TigsTown Roundtable: AFL Value

Ready to talk Tigers? Want to hear the opinion of the TigsTown staff on some of the hot button topics of the offseason? Welcome to the TigsTown Roundtable! This week's question: How much stock do you put into player performance in the Arizona Fall League?

Paul Wezner, Senior Editor
Often times, you can't put a ton of value into the production of a particular individual in the Arizona Fall League. There were concerns about Curtis Granderson two years ago during his AFL performance because of a lack of power; however, what wasn't discussed was that Granderson was sent their with specific instruction to work on making better contact, and show more patience, to prepare him for a leadoff role. On the other hand, there certainly can be value for individual players; Corey Hamman was excellent this year working middle relief, a promising sign for Hamman, whose future is likely there, even though he's moved all over for the various teams he's pitched for. So, there can be value found, you just have to know what you're looking for.

Mark Anderson, Associate Editor, Minor Leagues
From an offensive perspective, I don't put a ton of stock in AFL performances. The environment in Arizona his extremely hitter friendly, and many of the parks are quite small. Unless a hitter is heading down there to make major changes to their game, where success would be an indication of quick learning or adjustment, I just don't see it as much of a difference. On the other hand, when a pitcher goes down there and dominates in spite of the hitter friendly confines, I think it requires some serious notice. Pitchers are at a distinct disadvantage in that offensive environment, and if somebody can string together something like Virgil Vasquez did after his first outing, it's worth noting and putting some stock in.

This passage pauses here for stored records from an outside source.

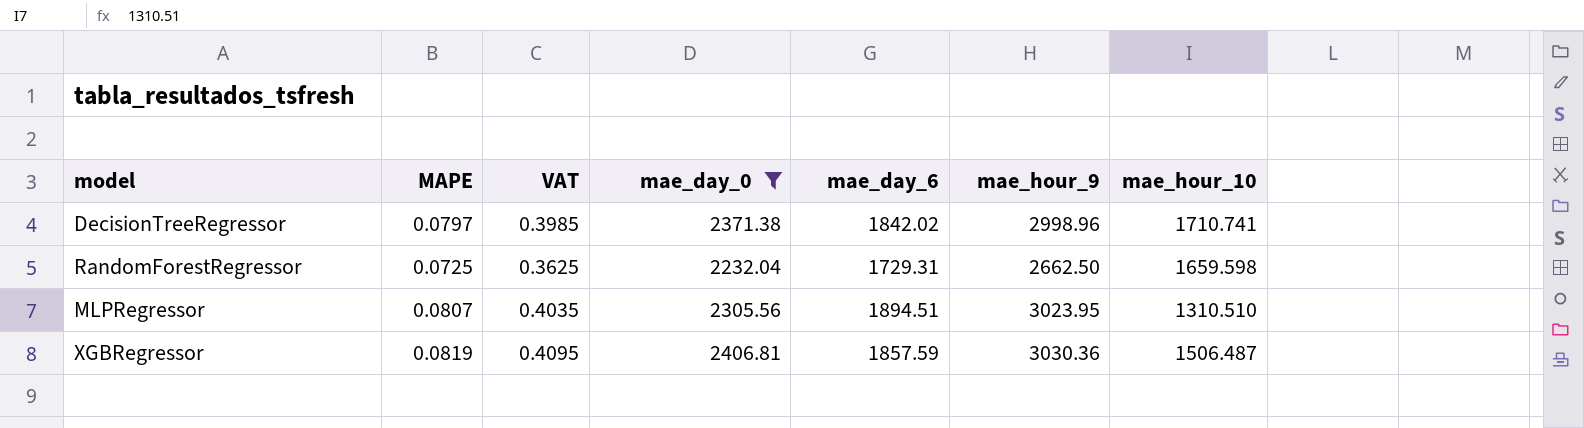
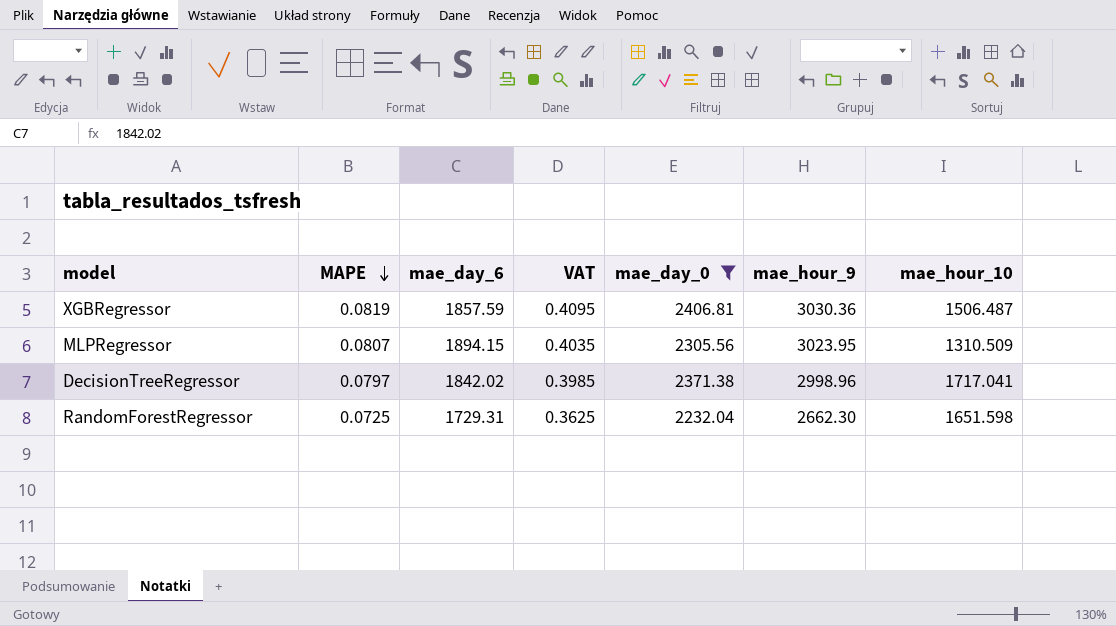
row order: none -> MAPE descending
column mae_day_6 | position: 5 -> 3
MLPRegressor | mae_day_6: 1894.51 -> 1894.15
MLPRegressor | mae_hour_10: 1310.510 -> 1310.509
DecisionTreeRegressor | mae_hour_10: 1710.741 -> 1717.041
RandomForestRegressor | mae_hour_9: 2662.50 -> 2662.30
RandomForestRegressor | mae_hour_10: 1659.598 -> 1651.598

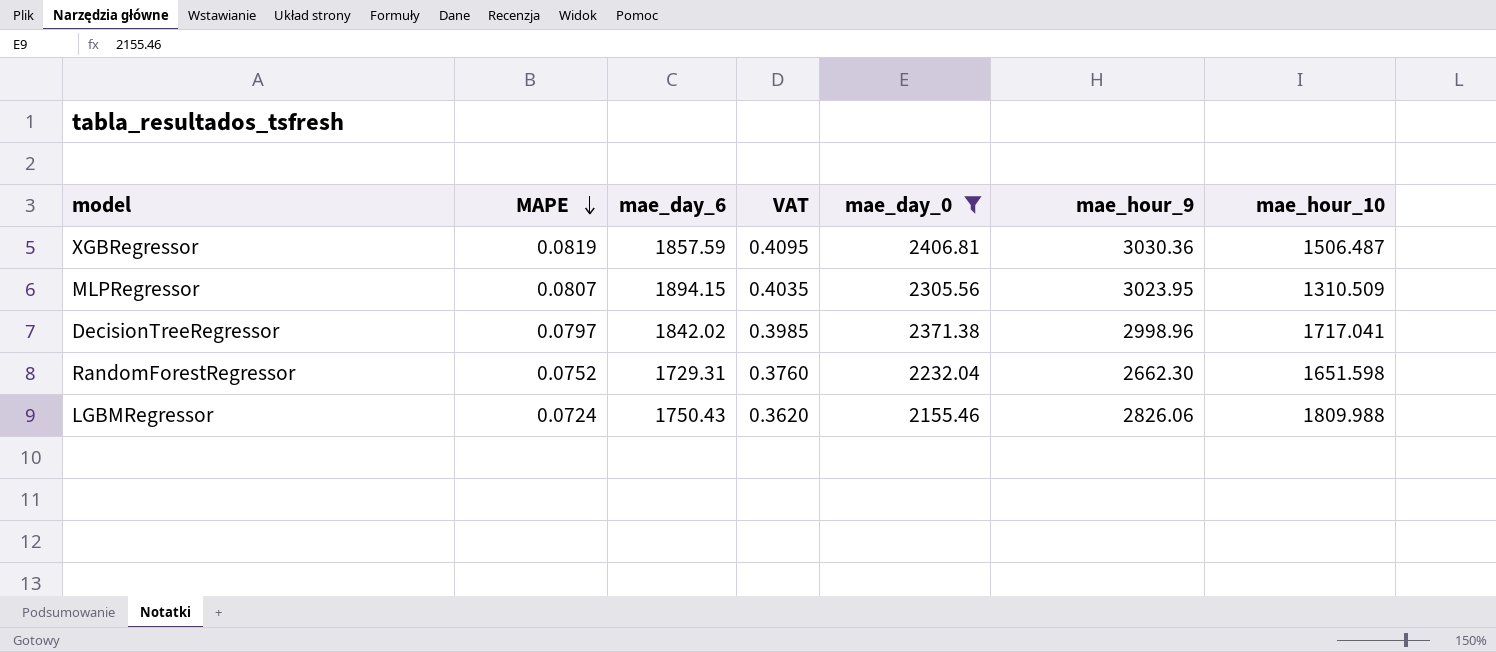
RandomForestRegressor | MAPE: 0.0725 -> 0.0752
RandomForestRegressor | VAT: 0.3625 -> 0.3760
row LGBMRegressor: none -> 0.0724 | 1750.43 | 0.3620 | 2155.46 | 2826.06 | 1809.988

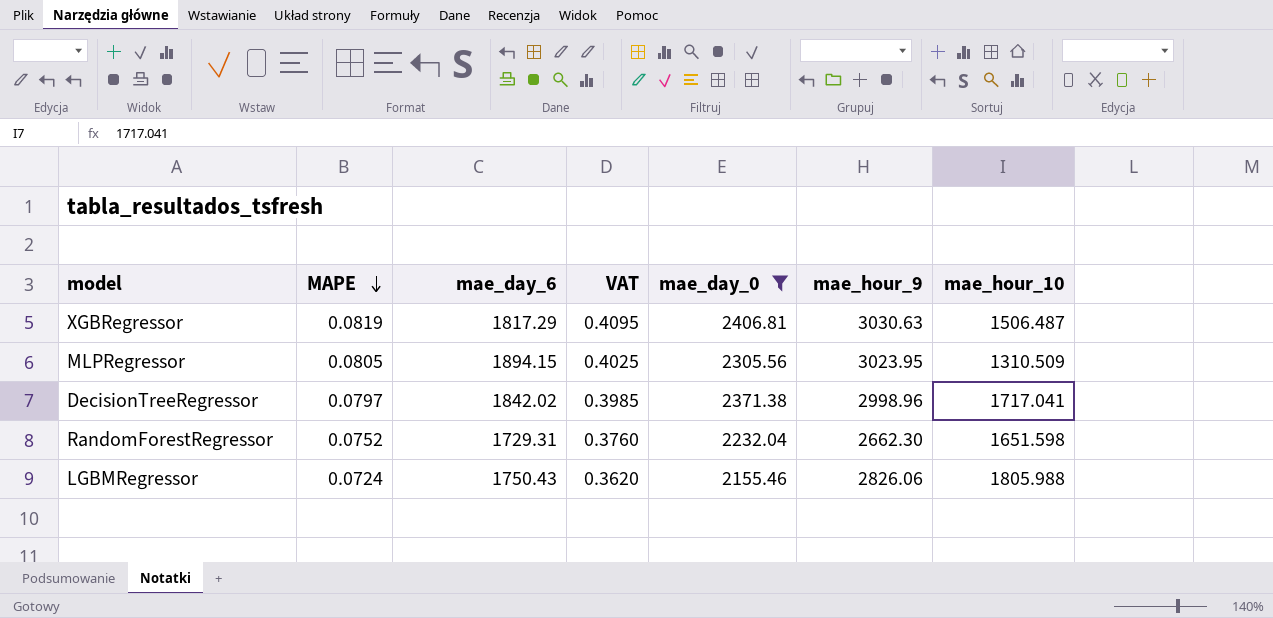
XGBRegressor | mae_day_6: 1857.59 -> 1817.29
XGBRegressor | mae_hour_9: 3030.36 -> 3030.63
MLPRegressor | MAPE: 0.0807 -> 0.0805
MLPRegressor | VAT: 0.4035 -> 0.4025
LGBMRegressor | mae_hour_10: 1809.988 -> 1805.988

Jason Avery, Associate Editor, Amateur Baseball
I don't put much into the AFL performances for the most part, because guys there are working on particular aspects they need to improve on. Pitchers go there either to sharpen their breaking balls, work on their changeups, and so on. Hitters go there to correct flaws with their swings and hitting mchanics. One thing I do take out of it is if a player is coming off of an injury, and he begins to show his pre-injury, then I think the team can begin to think about using him either as asset for next year's team at the major-league level, or to possibly better the team as part of a trade.